Title of the Talk: Toward Effective Network Traffic Analytics of Mobile Apps via Deep Learning
Abstract: In recent years operators have experienced the tremendous growth of the traffic to be managed in their networks, whose heterogeneous composition (e.g. mobile/IoT devices, anonymity tools), dynamicity and increasing encryption is posing new challenges toward actionable network traffic analytics. In this talk, the topics of network traffic classification and prediction generated by mobile applications will be covered, due to their beneficial use in network management, user-tailored experience and privacy. First, the reasoned use of Deep Learning umbrella will be introduced and explained in such context. Hence, lessons learned and common pitfalls will be highlighted. Subsequently, the adoption of sophisticated multi-modal multi-task architectures will be put forward. The objective is to devise AI-based traffic analysis tools able to capitalize the structured nature of traffic and able to support different objectives. The talk will also cover the current research done in the area of AI-based network traffic analysis at TRAFFIC group of University of Naples Federico II, Italy.
Title of the Talk: Deep Learning for Medical Image Analysis
Abstract: In recent years, artificial intelligence and deep learning have made major breakthroughs not
only in theory but also in practical applications. The use of Convolutional Neural Network (CNN)

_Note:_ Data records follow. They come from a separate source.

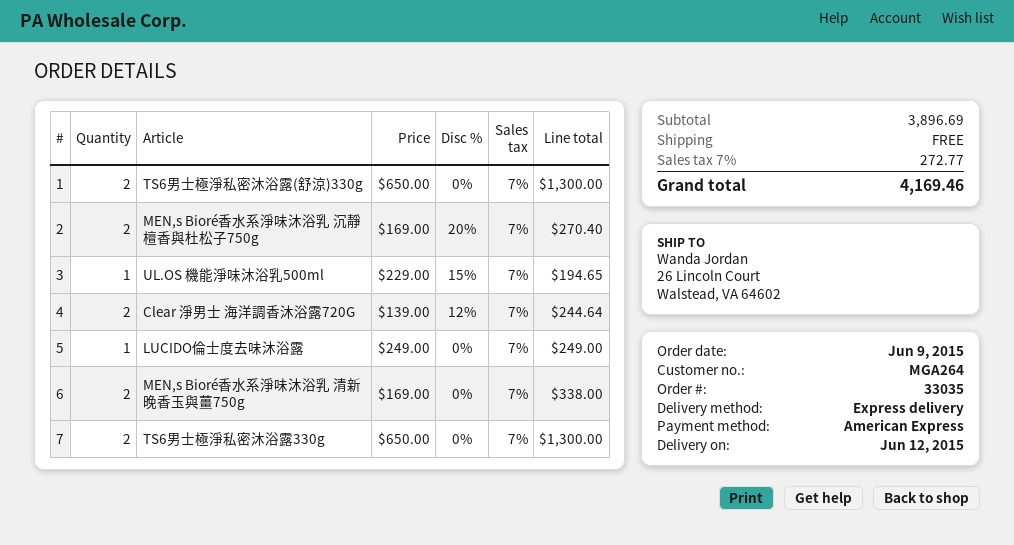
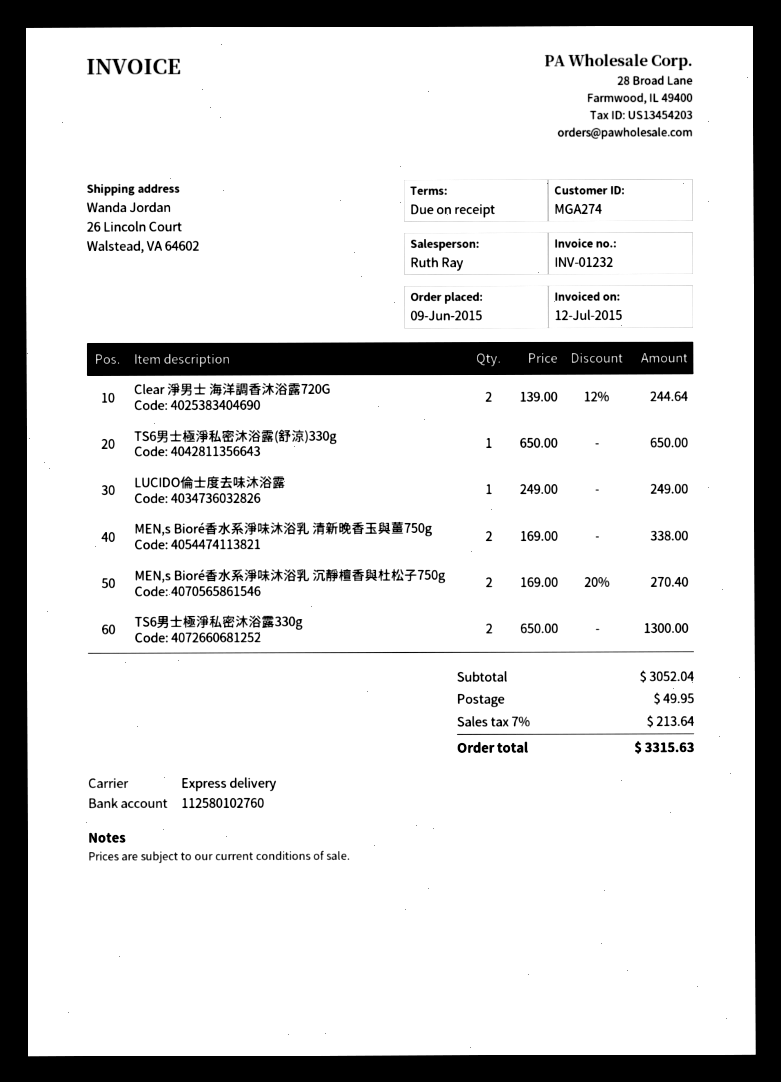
customer number: MGA264 -> MGA274
TS6男士極淨私密沐浴露(舒涼)330g: 2 x 650.00 = 1300.00 -> 1 x 650.00 = 650.00
UL.OS 機能淨味沐浴乳500ml: 1 x 229.00 - 15% = 194.65 -> none
subtotal: 3896.69 -> 3052.04
shipping: 0.00 -> 49.95
tax: 7% = 272.77 -> 7% = 213.64
total: 4169.46 -> 3315.63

for image processing has especially made great strides. In this presentation, I will illustrate some
of the possible applications of deep learning in medical image analysis and share some current
research on clinical image analysis with you. Two research projects are in collaboration with
medical experts at NCKU Hospital and carried out in MOST Biomedical AI center. The first
project is to develop a growth parameter assessment and midsagittal plane (MSP) detection for 3D
fetal ultrasound image. The second project is to design and implement an automatic evaluation
system of bone mineral density from a premature infant radiograph. With the developed CNN
systems, image preprocessing is now more simplified and the test results yield higher accuracy. It
greatly improves the shortcomings of traditional methods. It is expected that the deep learning
methods will have better applicability and play more important roles in medical image analysis.